Stored dataset items:
◆ ◆ ◆

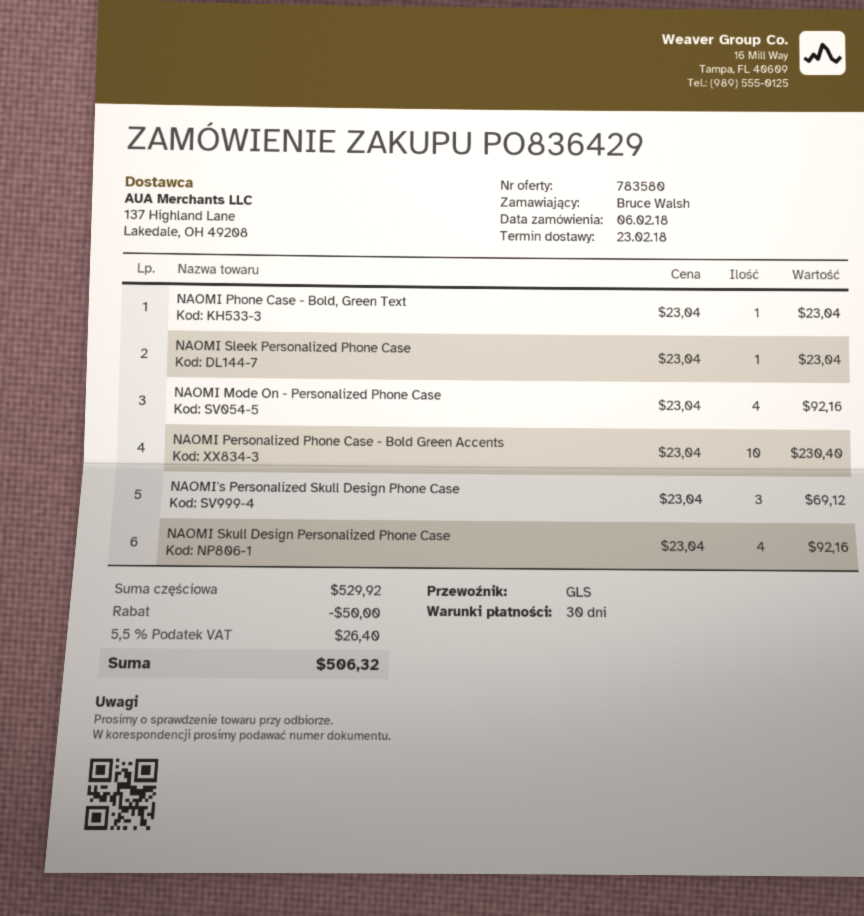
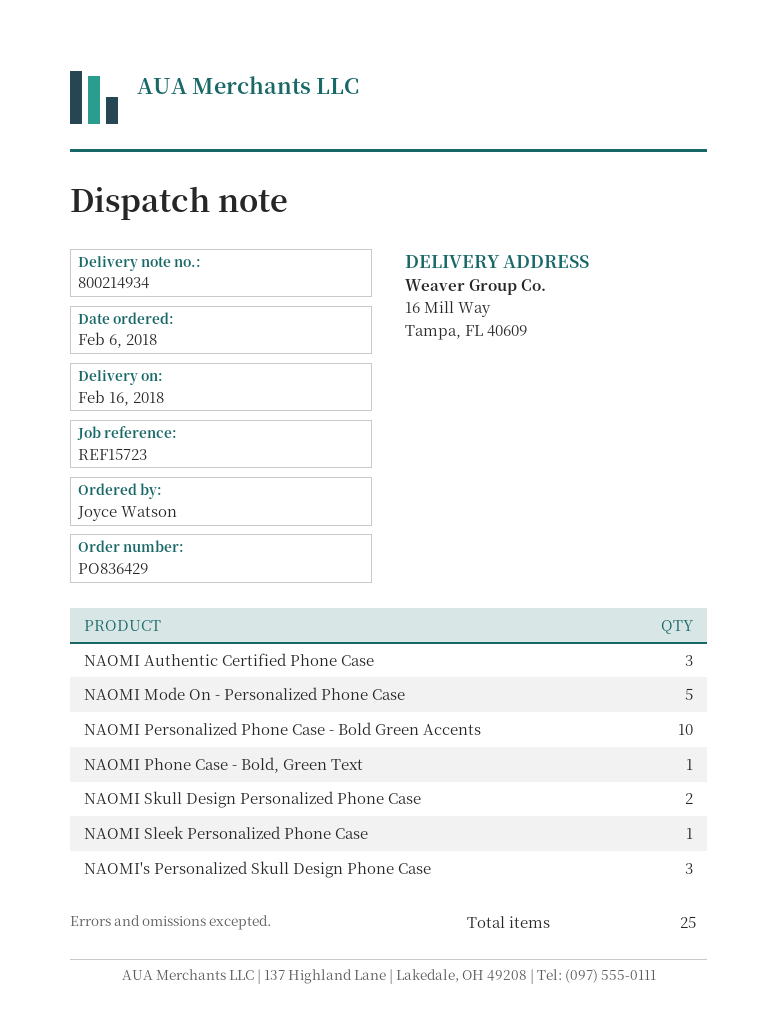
delivery date: 2018-02-23 -> 2018-02-16
ordered by: Bruce Walsh -> Joyce Watson
NAOMI Mode On - Personalized Phone Case: 4 -> 5
NAOMI Skull Design Personalized Phone Case: 4 -> 2
NAOMI Authentic Certified Phone Case: none -> 3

◆ ◆ ◆

» **What the task asks**:
Filter these records, keeping every line where the word "Case" occurs.

» **Written reply**:
NAOMI Mode On - Personalized Phone Case: 4 -> 5
NAOMI Skull Design Personalized Phone Case: 4 -> 2
NAOMI Authentic Certified Phone Case: none -> 3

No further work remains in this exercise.